El Ayamonte sucumbe en la primera mitad ante el Cádiz B

  • Dos goles seguidos fueron suficientes para noquear a los rojillos, sin reacción

El Ayamonte no hizo mucho para llevarse los tres puntos del Ramón de Carranza, donde el Cádiz B supo golpear pronto y encarrilar el partido en una sensacional primera parte. En la segunda, a pesar del rápido gol de Nelson, la escuadra rojilla no pudo completar la remontada en el marcador.

Dos goles casi consecutivos, e incluso un penalti errado, fueron suficientes para convertir el dominio cadista.

El conjunto amarillo necesitaba aprovechar su condición de local acuciado por el bache de resultados en el que se encontraba sumido, aunque volvió a dar dos caras muy distintas, ya que tras el descanso pudo complicarse. Pero la mentalización cadista en el comienzo del partido hizo que la primera media hora de juego fue de color amarillo.

Nico se encargó de llevar el peligro al área fronteriza, con velocidad y regates. Todos los balones pasaban por sus botas y contagió su motivación al equipo, que desde el primer minuto acechó la portería del guardameta Rosas. Todo hacía presagiar que el gol local no tardaría en llegar.

Así fue. Un córner sacado por Nico es mal despejado por la zaga y el rechace cae a los pies de Julio, que no perdona (20').

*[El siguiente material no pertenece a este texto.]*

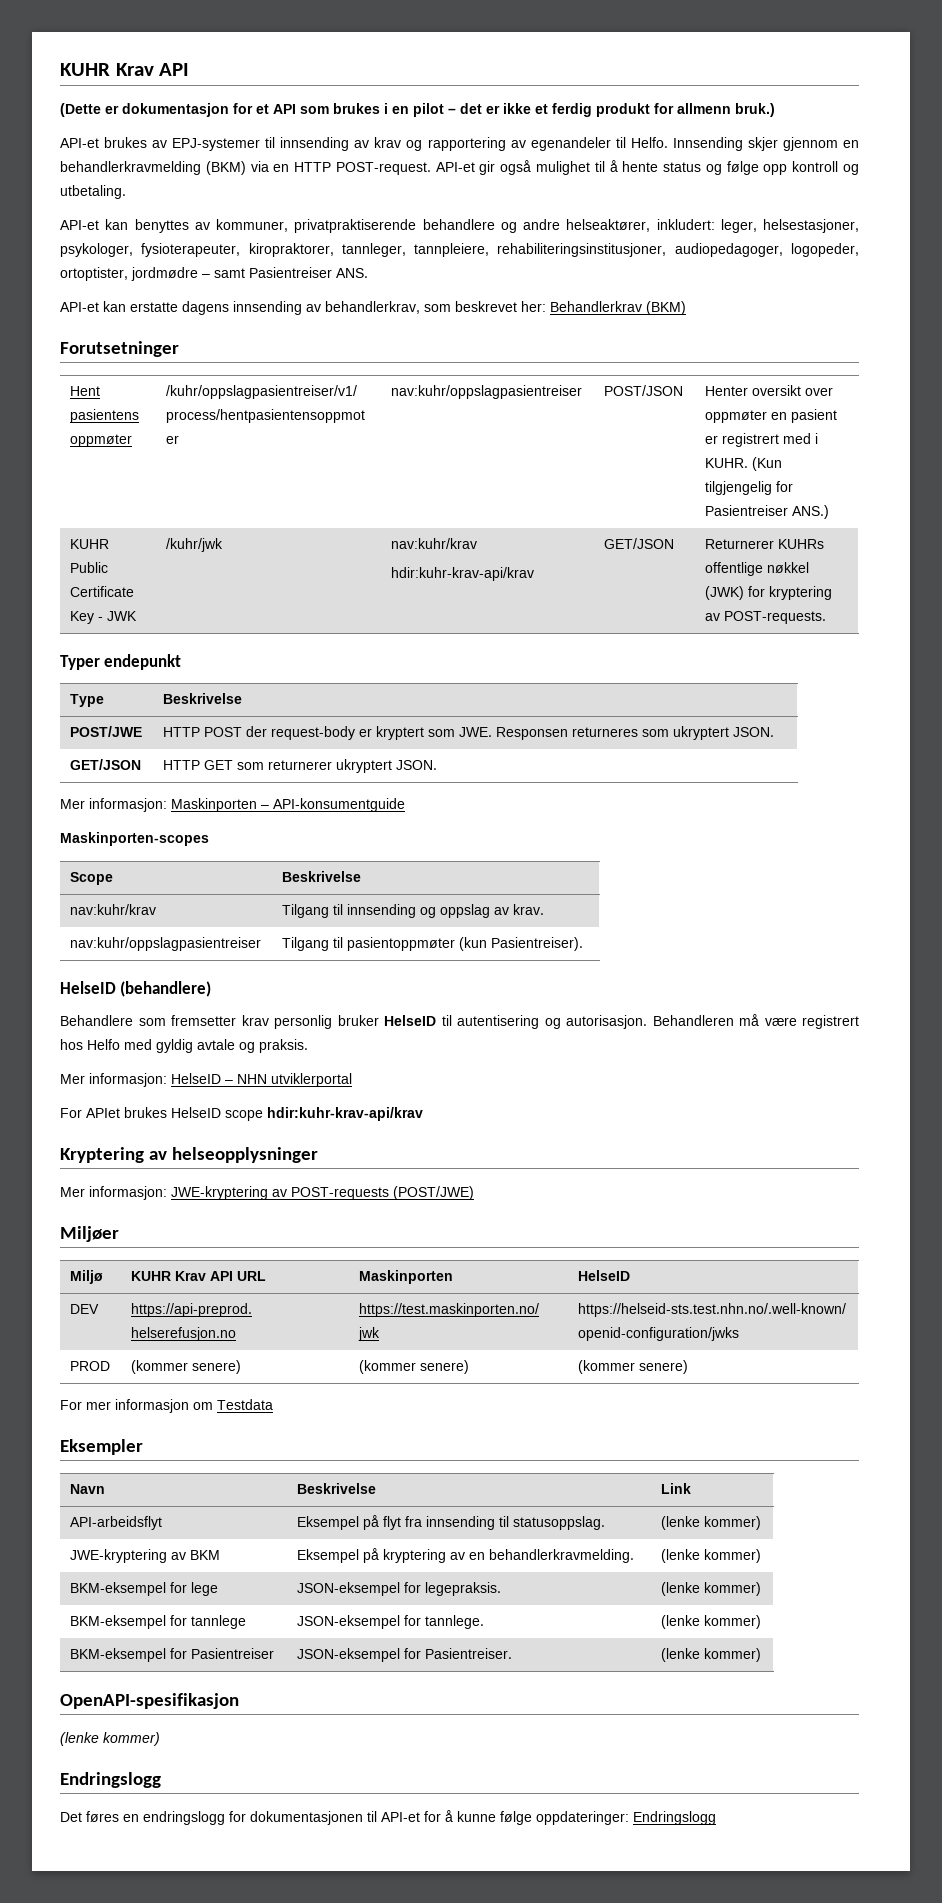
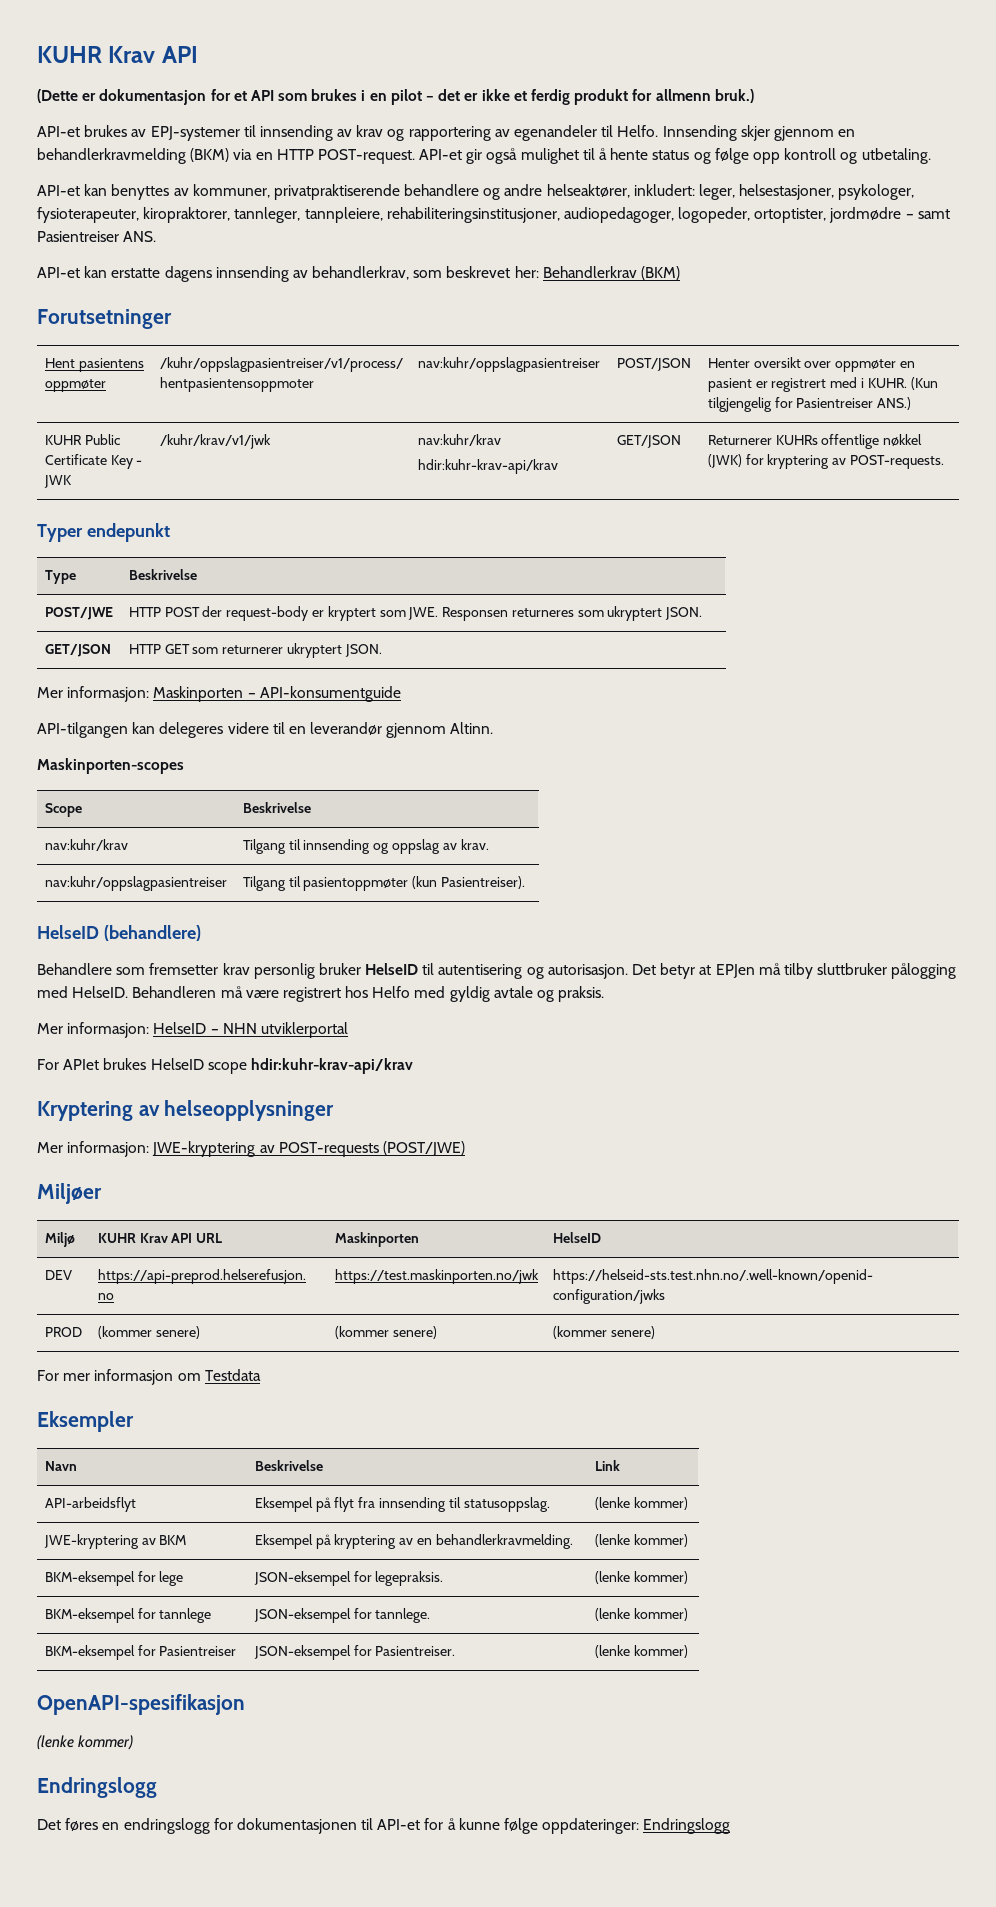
- KUHR Public Certificate Key - JWK | /kuhr/jwk | nav:kuhr/krav
+ KUHR Public Certificate Key - JWK | /kuhr/krav/v1/jwk | nav:kuhr/krav
+ API-tilgangen kan delegeres videre til en leverandør gjennom Altinn.
+ Det betyr at EPJen må tilby sluttbruker pålogging med HelseID.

La jugada se forjó tras un contragolpe al anularle un gol por fuera de juego al onubense Manuel Barba.

En la siguiente oportunidad el Cádiz B aumentaría su ventaja. Una falta a unos 30 metros fue tocada en corto por Juanje para que Manu Barreiro enchufara un potente disparo que tocó el palo derecho y acabó en la red.

Los golpes recibidos despertaron al Ayamonte, que ofreció muy poco para llevarse el partido, y en una falta lanzada por Fariñas el balón roza el larguero.

En el 30'. una manos dentro del área del defensa visitante Nacho, fue sancionada con penalti y Toboso se enacargó de tirarlo. Era la oportunidad de rematar a un rival que estaba aturdido antes del descanso, pero el lanzamiento fue flojo al centro y Rosas lo detuvo sin problemas.

A partir de ahí el ímpetu de los cadistas se enfrió y esperaron a que llegara el segundo tiempo. El resultado era engañoso, ya que un gol metía al Ayamonte de nuevo en el partido y tras la reanudación ocurrió lo que más temía.

Saque de una falta alejada en diagonal (a balón parado era la única forma en la que el Ayamonte inquietaba) y Nelson remata al fondo de las mallas.

Al Cádiz B le entró el nerviosismo y se olvidó del trato del balón dado en la primera mitad. Las ocasiones pasaron a ser aisladas y casi al final se pudo aumentar la ventaja pero Germán dio al palo.